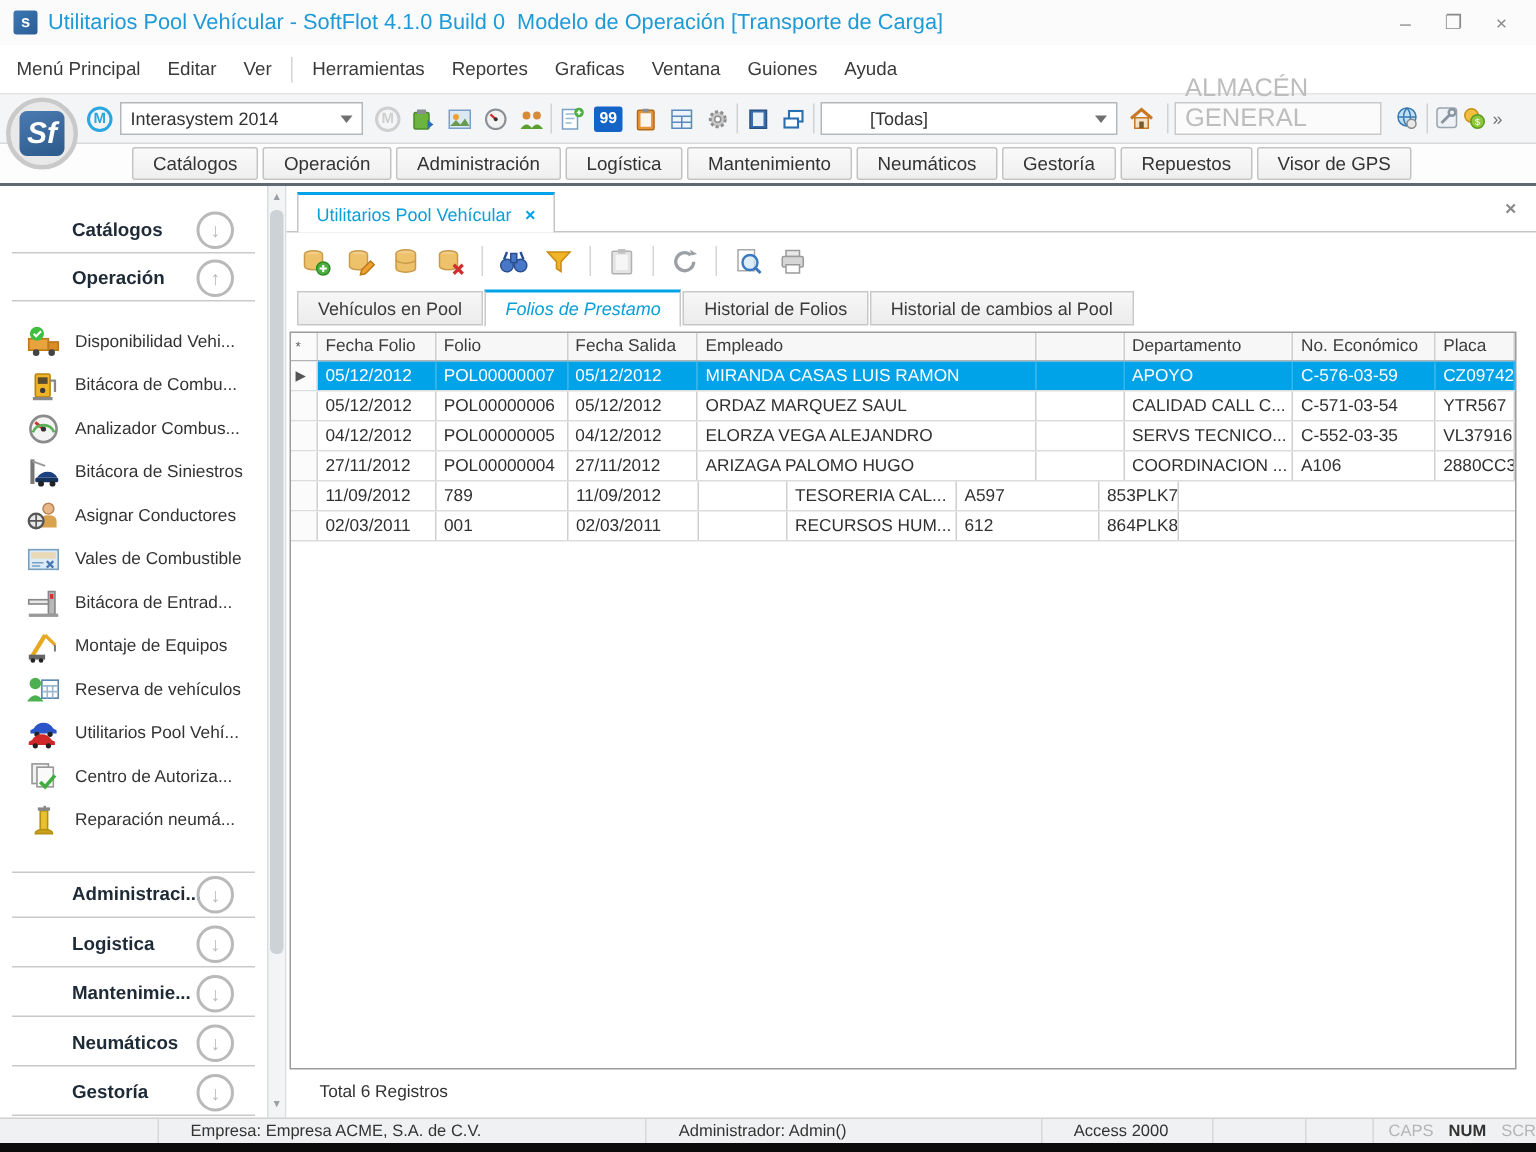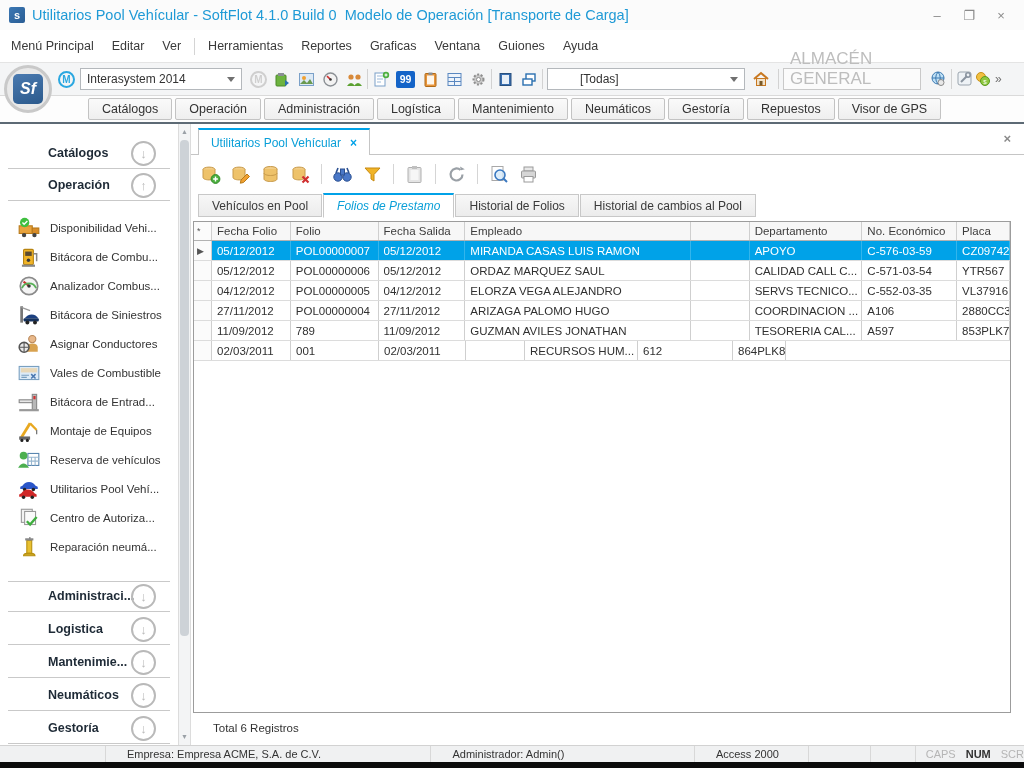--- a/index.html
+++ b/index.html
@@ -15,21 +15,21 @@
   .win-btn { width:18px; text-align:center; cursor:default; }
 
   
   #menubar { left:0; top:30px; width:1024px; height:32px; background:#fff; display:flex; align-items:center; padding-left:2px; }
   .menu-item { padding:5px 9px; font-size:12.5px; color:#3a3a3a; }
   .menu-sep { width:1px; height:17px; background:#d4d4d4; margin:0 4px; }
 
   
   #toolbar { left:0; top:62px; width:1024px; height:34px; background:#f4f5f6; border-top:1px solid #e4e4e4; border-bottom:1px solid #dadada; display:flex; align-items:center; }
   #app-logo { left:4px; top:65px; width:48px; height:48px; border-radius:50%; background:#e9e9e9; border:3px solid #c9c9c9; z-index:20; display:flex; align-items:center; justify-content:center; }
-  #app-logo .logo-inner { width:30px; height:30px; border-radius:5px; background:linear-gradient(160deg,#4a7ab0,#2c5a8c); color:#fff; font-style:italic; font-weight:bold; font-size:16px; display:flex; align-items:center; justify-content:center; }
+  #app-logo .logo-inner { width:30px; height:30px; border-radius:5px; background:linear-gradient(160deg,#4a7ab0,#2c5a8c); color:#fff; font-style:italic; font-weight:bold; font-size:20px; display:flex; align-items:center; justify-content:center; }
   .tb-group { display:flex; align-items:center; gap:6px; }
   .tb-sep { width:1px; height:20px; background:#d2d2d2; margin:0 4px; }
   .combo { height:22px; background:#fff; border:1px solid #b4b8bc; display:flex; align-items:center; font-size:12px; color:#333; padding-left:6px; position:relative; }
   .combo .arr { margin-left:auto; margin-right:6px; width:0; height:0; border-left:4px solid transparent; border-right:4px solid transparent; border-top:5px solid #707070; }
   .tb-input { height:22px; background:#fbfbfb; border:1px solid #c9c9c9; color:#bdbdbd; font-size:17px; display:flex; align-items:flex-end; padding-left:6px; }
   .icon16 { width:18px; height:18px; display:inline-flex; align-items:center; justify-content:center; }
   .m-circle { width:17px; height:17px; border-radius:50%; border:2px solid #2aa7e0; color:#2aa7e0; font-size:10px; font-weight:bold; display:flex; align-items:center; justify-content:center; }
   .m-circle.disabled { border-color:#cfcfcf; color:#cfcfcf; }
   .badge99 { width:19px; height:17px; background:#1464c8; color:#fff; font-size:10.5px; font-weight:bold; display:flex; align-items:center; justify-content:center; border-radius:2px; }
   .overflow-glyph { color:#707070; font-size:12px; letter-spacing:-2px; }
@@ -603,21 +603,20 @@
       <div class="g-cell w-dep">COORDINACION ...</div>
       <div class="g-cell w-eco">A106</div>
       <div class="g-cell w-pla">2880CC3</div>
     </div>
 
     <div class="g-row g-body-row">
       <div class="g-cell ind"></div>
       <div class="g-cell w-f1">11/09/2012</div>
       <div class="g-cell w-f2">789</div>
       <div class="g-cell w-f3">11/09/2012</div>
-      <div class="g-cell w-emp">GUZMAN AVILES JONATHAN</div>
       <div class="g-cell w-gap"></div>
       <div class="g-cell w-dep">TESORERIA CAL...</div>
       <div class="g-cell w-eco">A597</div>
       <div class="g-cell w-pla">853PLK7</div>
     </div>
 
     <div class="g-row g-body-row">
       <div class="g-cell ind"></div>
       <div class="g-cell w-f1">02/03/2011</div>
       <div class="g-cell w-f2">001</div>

++++++++++

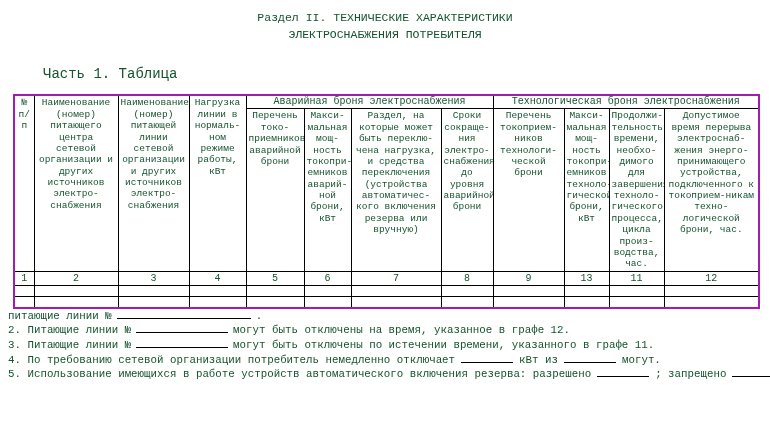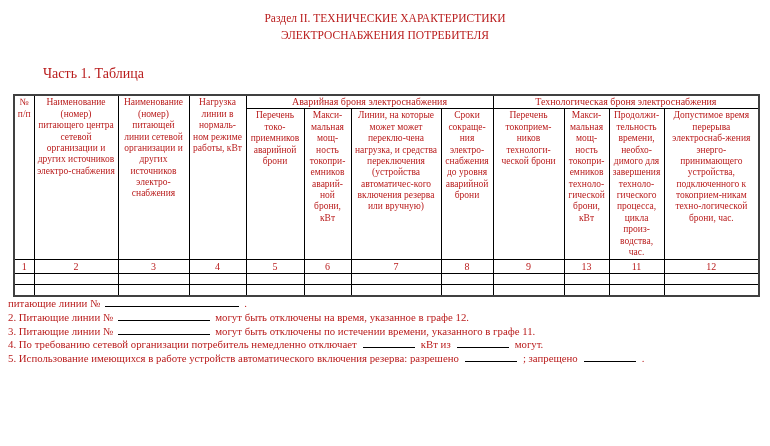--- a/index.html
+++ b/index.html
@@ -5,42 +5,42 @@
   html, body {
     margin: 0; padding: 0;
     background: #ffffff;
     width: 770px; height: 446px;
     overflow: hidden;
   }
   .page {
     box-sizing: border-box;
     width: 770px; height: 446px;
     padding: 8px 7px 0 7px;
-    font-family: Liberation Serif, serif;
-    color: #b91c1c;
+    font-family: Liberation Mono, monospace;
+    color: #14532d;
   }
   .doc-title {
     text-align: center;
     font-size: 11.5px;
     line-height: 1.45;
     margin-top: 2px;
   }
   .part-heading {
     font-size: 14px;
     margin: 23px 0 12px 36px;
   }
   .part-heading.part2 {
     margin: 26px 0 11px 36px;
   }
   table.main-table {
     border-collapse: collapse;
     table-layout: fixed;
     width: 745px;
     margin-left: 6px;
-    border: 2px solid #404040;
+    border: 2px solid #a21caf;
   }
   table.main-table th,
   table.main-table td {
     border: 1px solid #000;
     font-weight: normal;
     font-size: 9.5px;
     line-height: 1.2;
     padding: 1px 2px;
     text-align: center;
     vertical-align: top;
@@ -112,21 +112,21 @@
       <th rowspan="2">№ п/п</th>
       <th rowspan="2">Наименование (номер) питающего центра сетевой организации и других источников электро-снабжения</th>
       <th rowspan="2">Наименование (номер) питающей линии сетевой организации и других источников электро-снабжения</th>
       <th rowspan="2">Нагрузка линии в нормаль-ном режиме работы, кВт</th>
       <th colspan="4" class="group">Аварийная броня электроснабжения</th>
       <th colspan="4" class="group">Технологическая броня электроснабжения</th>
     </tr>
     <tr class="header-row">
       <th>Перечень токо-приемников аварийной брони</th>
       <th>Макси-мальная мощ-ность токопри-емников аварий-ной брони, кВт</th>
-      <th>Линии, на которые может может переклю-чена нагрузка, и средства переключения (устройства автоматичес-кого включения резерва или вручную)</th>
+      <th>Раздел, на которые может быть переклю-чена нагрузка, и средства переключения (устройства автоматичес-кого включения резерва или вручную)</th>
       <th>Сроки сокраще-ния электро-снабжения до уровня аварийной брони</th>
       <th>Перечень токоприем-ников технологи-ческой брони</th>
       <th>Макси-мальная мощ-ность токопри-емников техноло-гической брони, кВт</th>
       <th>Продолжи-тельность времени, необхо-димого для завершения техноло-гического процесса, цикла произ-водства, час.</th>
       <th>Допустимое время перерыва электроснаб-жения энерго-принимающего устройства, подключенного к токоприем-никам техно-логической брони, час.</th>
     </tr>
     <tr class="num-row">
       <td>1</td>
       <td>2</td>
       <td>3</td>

++++++++++

→ **YOUR ASSIGNMENT**:
In the entries above, please find the line with "<th>Сроки сокраще-ния электро-снабжения" and the line with "<th>Макси-мальная мощ-ность токопри-емников техноло-гической", then write out exactly those two lines and every line between them, and nothing more.

→ **EXERCISE RESULT**:
       <th>Сроки сокраще-ния электро-снабжения до уровня аварийной брони</th>
       <th>Перечень токоприем-ников технологи-ческой брони</th>
       <th>Макси-мальная мощ-ность токопри-емников техноло-гической брони, кВт</th>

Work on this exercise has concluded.